ON CHRISTIAN BOLTANSKI’S LESSONS OF DARKNESS
The difficulty of picking out details rhymes with the difficulty of insight
into the past. --San Francisco Chronicle
i. Les Archives
We step from the streaming sun of California
to this dimness the lessons rely on.
Tin biscuit boxes gleam and frame
three hundred photos, enlarged and blurred
beyond recognition under low watt spots
connected by tens of wires hanging like
sloppy nooses. A caption asks what became
of these Jewish classmates in Vienna in 1931.
ii. Reserve
Around the corner hang other questions.
A wall, say thirty people wide,
a story and a half or two tall,
draped ceiling to floor with children’s coats,
“not with thrift-store effect.”
Each coat waits, empty of its particular child.

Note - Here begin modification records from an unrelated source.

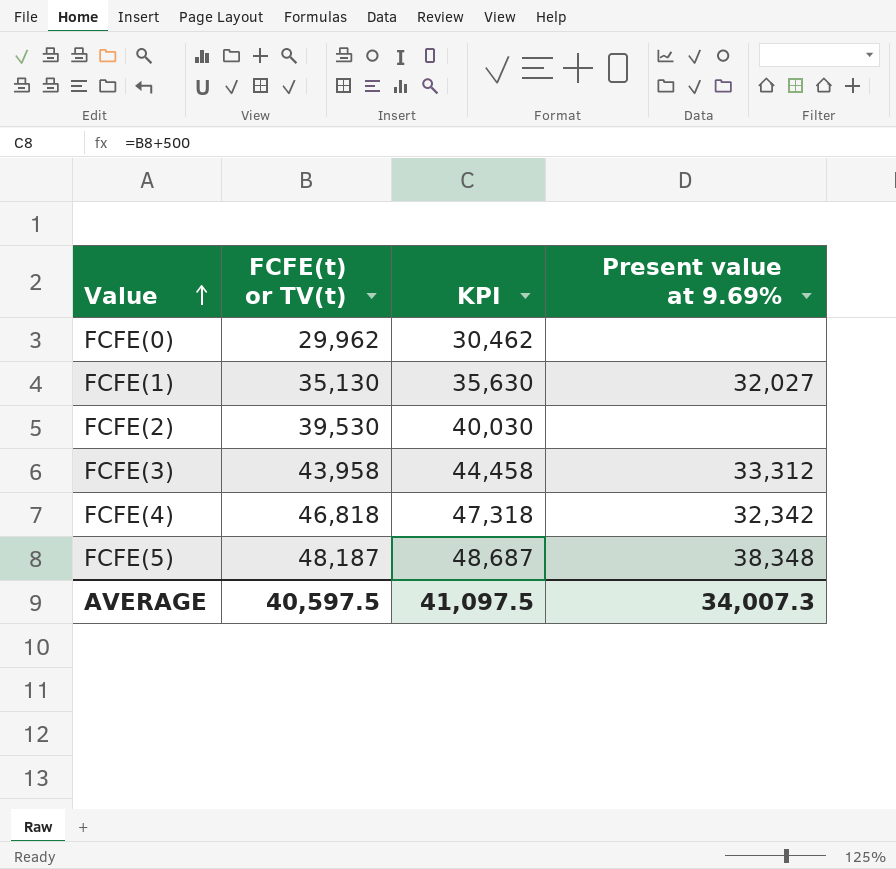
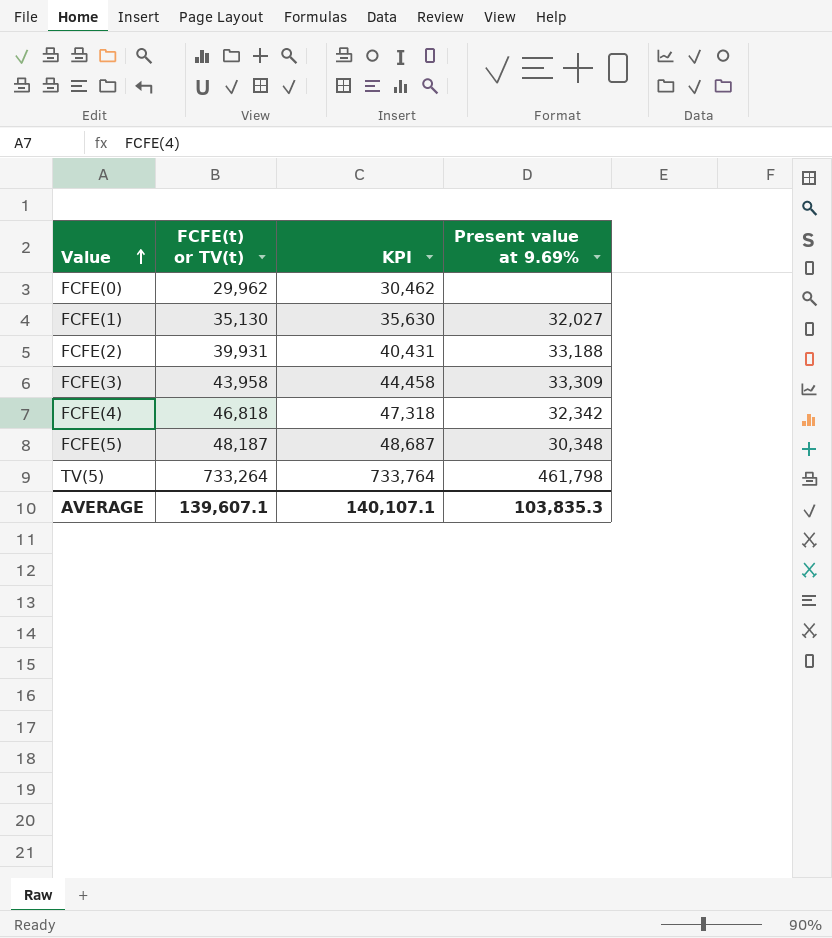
FCFE(2) | FCFE(t) or TV(t): 39,530 -> 39,931
FCFE(2) | KPI: 40,030 -> 40,431
FCFE(2) | Present value at 9.69%: none -> 33,188
FCFE(3) | Present value at 9.69%: 33,312 -> 33,309
FCFE(5) | Present value at 9.69%: 38,348 -> 30,348
row TV(5): none -> 733,264 | 733,764 | 461,798
AVERAGE | FCFE(t) or TV(t): 40,597.5 -> 139,607.1
AVERAGE | KPI: 41,097.5 -> 140,107.1
AVERAGE | Present value at 9.69%: 34,007.3 -> 103,835.3

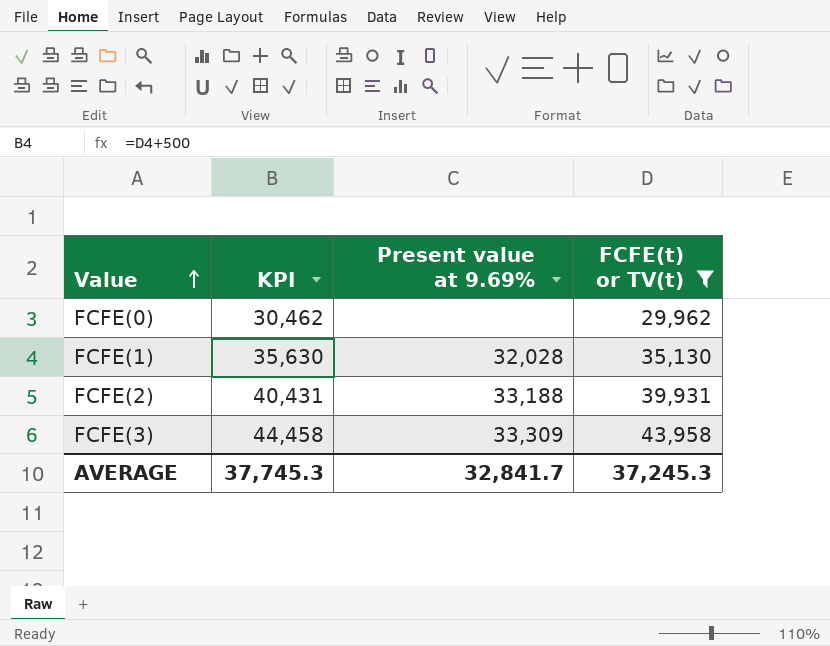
filter: none -> FCFE(t) or TV(t) <= 43,958
column FCFE(t) or TV(t) | position: 2 -> 4
FCFE(1) | Present value at 9.69%: 32,027 -> 32,028
AVERAGE | KPI: 140,107.1 -> 37,745.3
AVERAGE | Present value at 9.69%: 103,835.3 -> 32,841.7
AVERAGE | FCFE(t) or TV(t): 139,607.1 -> 37,245.3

We move out to an interior stair,
find it narrow and sepulchral.
iii. Angels
The Angel of Accord and the Angel of Death,
each the size of a long-fingered hand,
rotate round a light in the darkest room
where their shadows loom huge above our heads
and endlessly crisscross the four spaces.
In a side gallery tiny Klee-like figures quiver
at a small fan’s wind and cast
stick-people shadows that shudder on the wall.
Published originally in the chapbook, The Places We Find Ourselves.